Representative image showing the influence of aging and freezing and repeated freezing on troponin-T protein intact and degraded content relative abundance. A0 and A4 specify the number of weeks the samples underwent aging. F0–F5 specifies the number of weeks the samples underwent the initial freezing. “T” is denoted for thawing and “× 2” denotes repeated freezing.

Consumer panel sensory evaluation

Detailed demographic survey results including the consumer panelists’ preferences and beef consumption traits are presented in Supplementary Table S2. Briefly, a majority of panelists (87.8%) consume beef twice or more per week. The panelists rated tenderness (43.3%) and flavor (42.2%) as the most important palatability traits. In the present study, the sensory evaluation revealed no differences in eating quality attributes (P > 0.05), regarding liking of tenderness, flavor, juiciness, and overall liking among the different aging/freezing combinations (Table 2). The lack of significant differences in eating quality attributes, especially tenderness, between the non-aged control (A0F5T) and the other aged samples was somewhat unexpected; however, it has to be noted that the WBSF values of A0F5T were below 40 N, which can be considered tender (Destefanis et al., 2008; Miller et al., 2001). Destefanis et al. (2008) reported that the consumer panel found it difficult to differentiate between 2 extreme categories, such as “very tough” (>62.59 N) and “tough” (52.78–62.59 N) or “very tender” (<32.96 N) and “tender” (42.77–32.96 N). Thus, the observed differences (23 N to 33 N) in instrumental tenderness (WBSF) between aging/freezing samples were not reflected in consumer sensory results in the present study, likely due to the limited discriminating ability of the panel within too close tenderness classifications.

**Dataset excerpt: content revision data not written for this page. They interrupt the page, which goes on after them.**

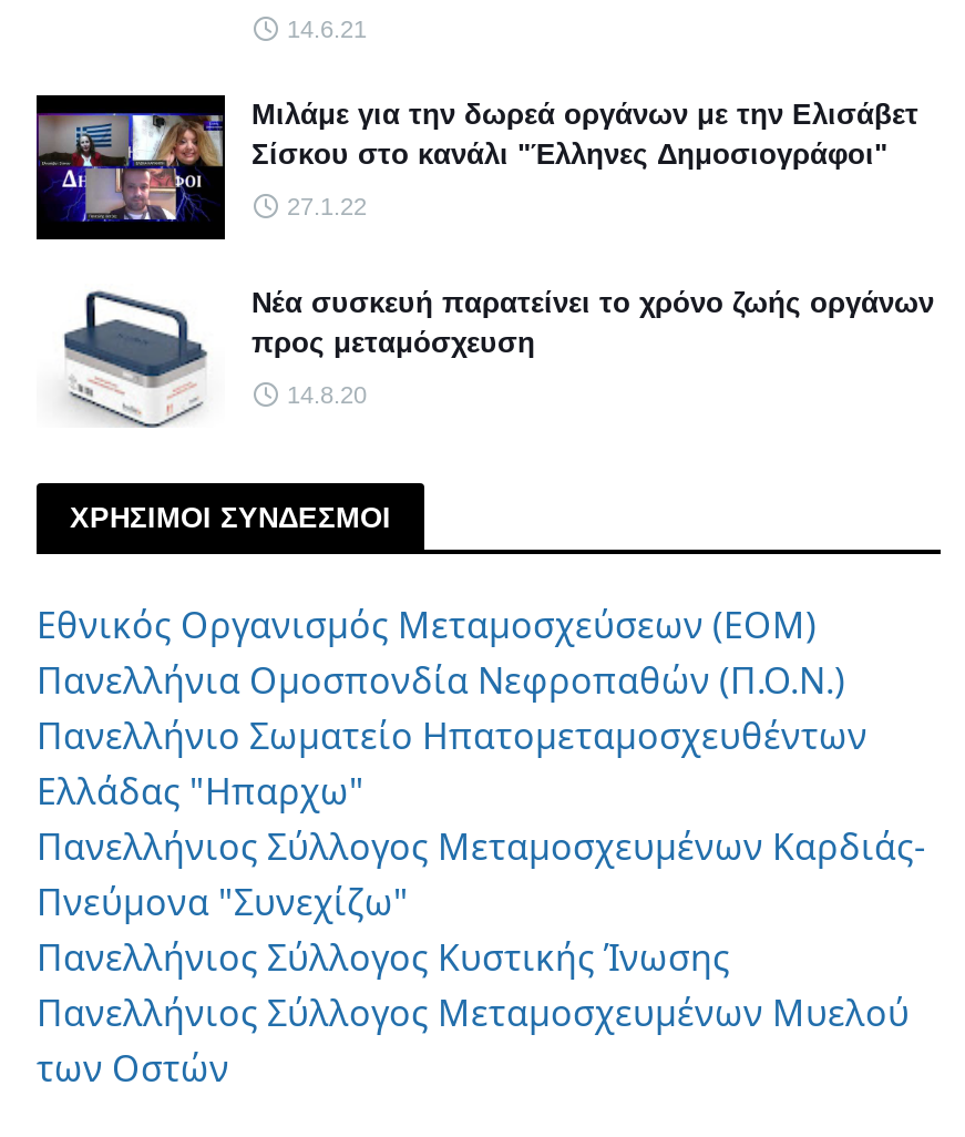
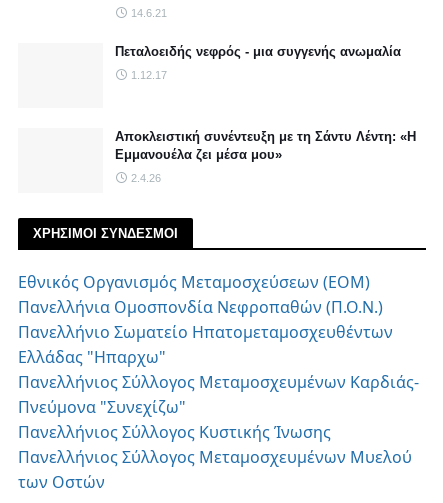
[34,93,227,242] [image] -> none
[251,98,918,171] Μιλάμε για την δωρεά οργάνων με την Ελισάβετ | Σίσκου στο κανάλι "Έλληνες Δημοσιογράφοι" -> [115,44,401,59] Πεταλοειδής νεφρός - μια συγγενής ανωμαλία
[287,193,367,219] 27.1.22 -> [131,69,167,81] 1.12.17
[63,290,207,430] [image] -> none
[251,286,934,359] Νέα συσκευή παρατείνει το χρόνο ζωής οργάνων | προς μεταμόσχευση -> [115,129,416,162] Αποκλειστική συνέντευξη με τη Σάντυ Λέντη: «Η | Εμμανουέλα ζει μέσα μου»
[287,381,367,408] 14.8.20 -> [131,172,161,184] 2.4.26

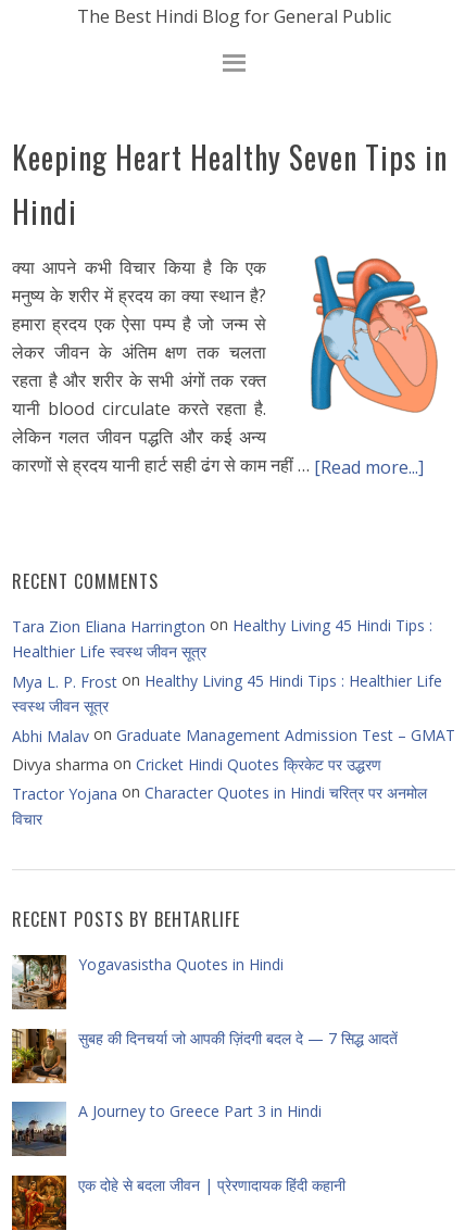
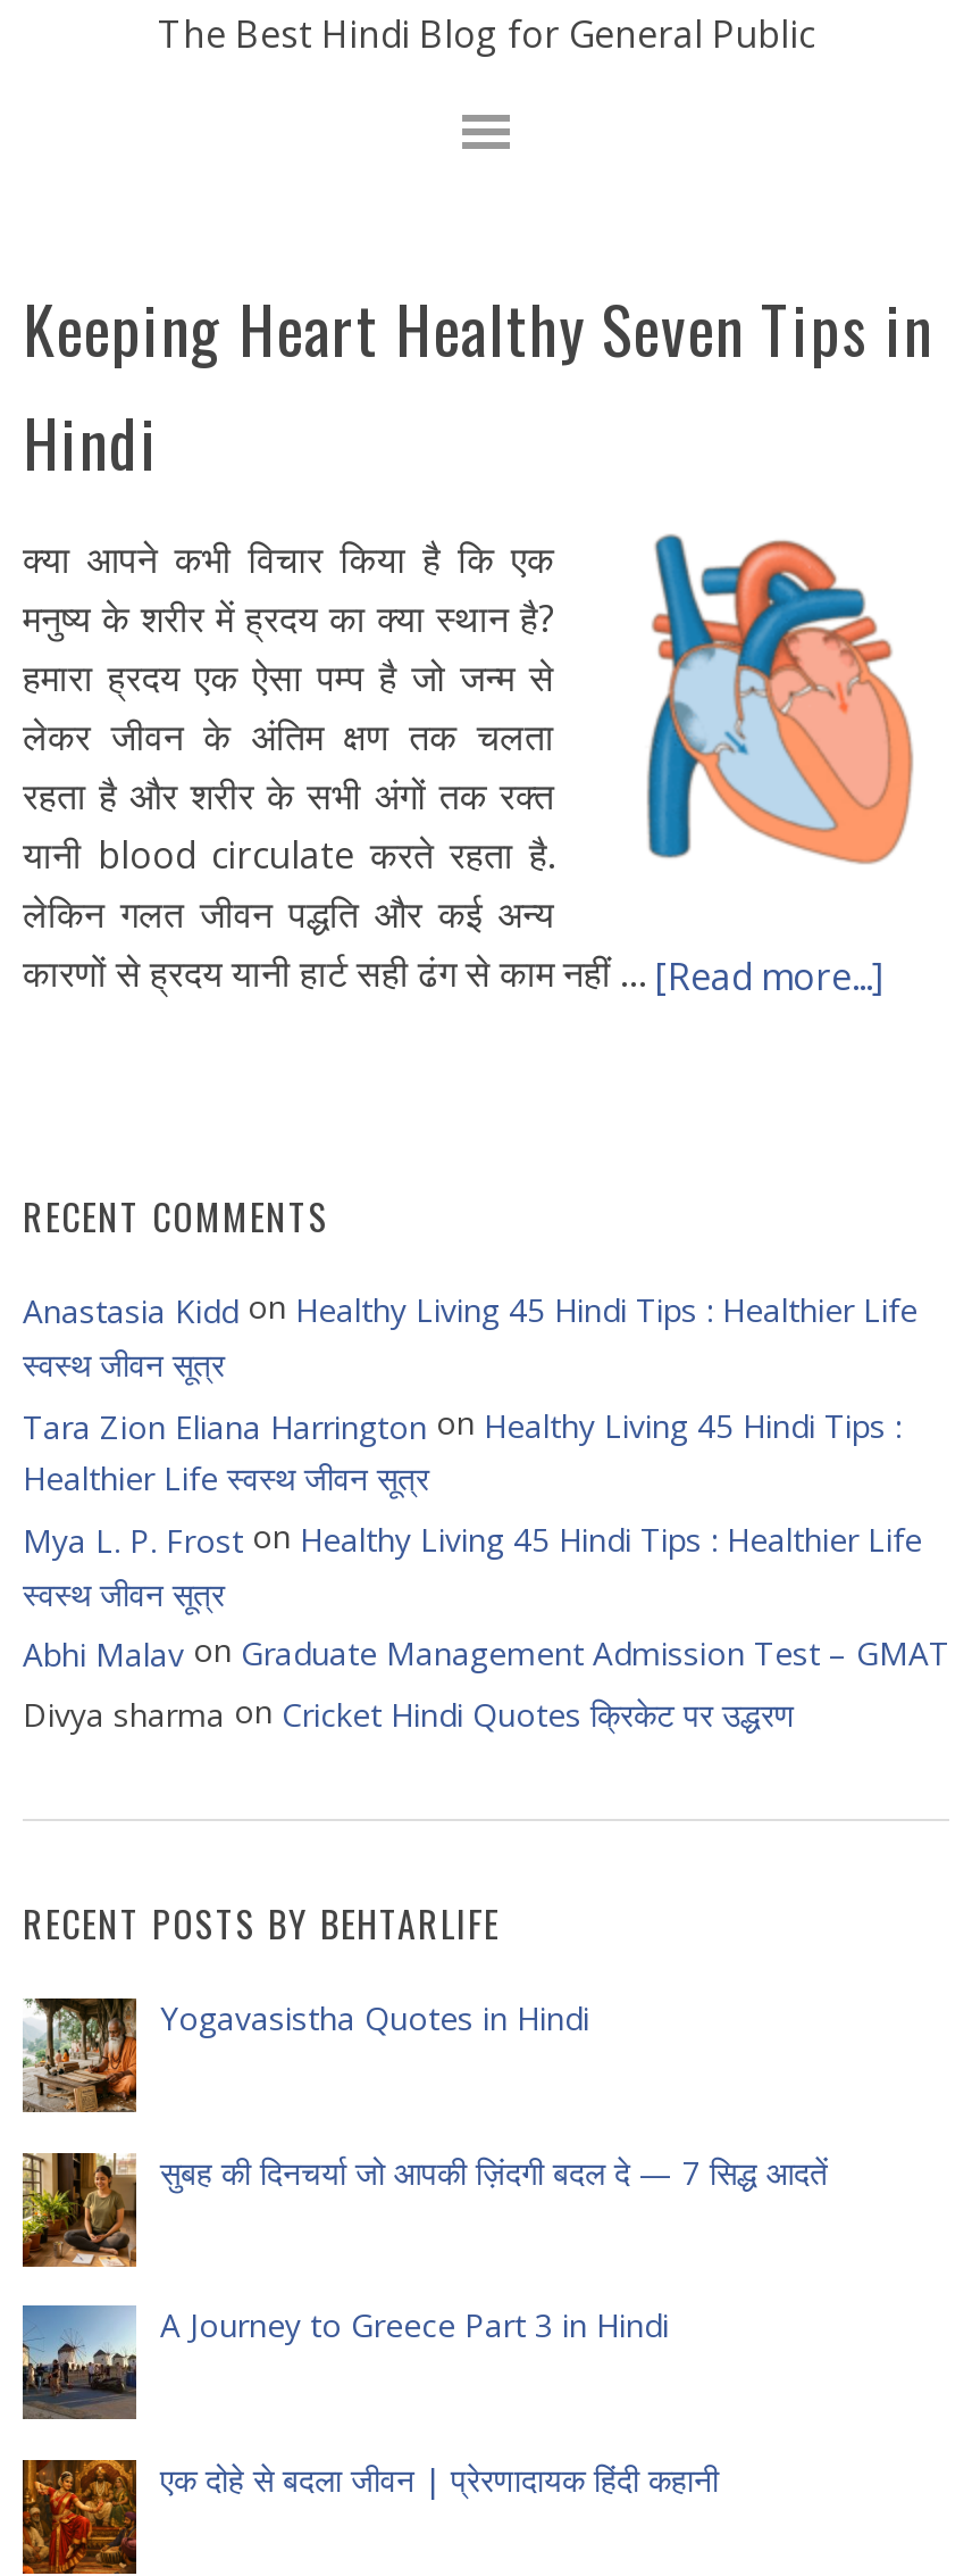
none -> [23,1285,917,1386] Anastasia Kidd on Healthy Living 45 Hindi Tips : Healthier Life | स्वस्थ जीवन सूत्र
moved [12,614,455,774] -> [23,1399,949,1735]: Tara Zion Eliana Harrington on Healthy Living 45 Hindi Tips : | Healthier Life स्वस्थ जीवन सूत्र | Mya L. P. Frost on Healthy Living 45 Hindi Tips : Healthier Life | स्वस्थ जीवन सूत्र | Abhi Malav on Graduate Management Admission Test – GMAT | Divya sharma on Cricket Hindi Quotes क्रिकेट पर उद्धरण
[12,781,427,829] Tractor Yojana on Character Quotes in Hindi चरित्र पर अनमोल | विचार -> none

While not significant, the A0F5T samples had numerically lower values in tenderness (P = 0.18) and tenderness acceptability (P = 0.14) compared with other aged/frozen samples (Table 2). The results also showed no differences in sensory attributes of beef loins subjected to aged/frozen/thawed and aged-only (never-frozen) controls (P > 0.05). This observation is partially in agreement with instrumental tenderness results, where no differences in WBSF were found among the aged/frozen/thawed beef loins (A2F3T, A3F2T, A4F1T) and long-term aged-only (never-frozen; A5F0T) control (P > 0.05). This indicates that the sensory quality of meat subjected to freezing/thawing remains comparable to fresh meat without freezing.

It is generally perceived that freezing can lower meat quality traits, including sensory characteristics (Curry et al., 2023; Fevold et al., 2024; Hati et al., 2021); however, several studies have reported either no negative effects (Correa et al., 2024; Tindel et al., 2018) or even improvements in the sensory quality of frozen meat (Beyer et al., 2024; Vieira et al., 2009), which is in agreement with our findings.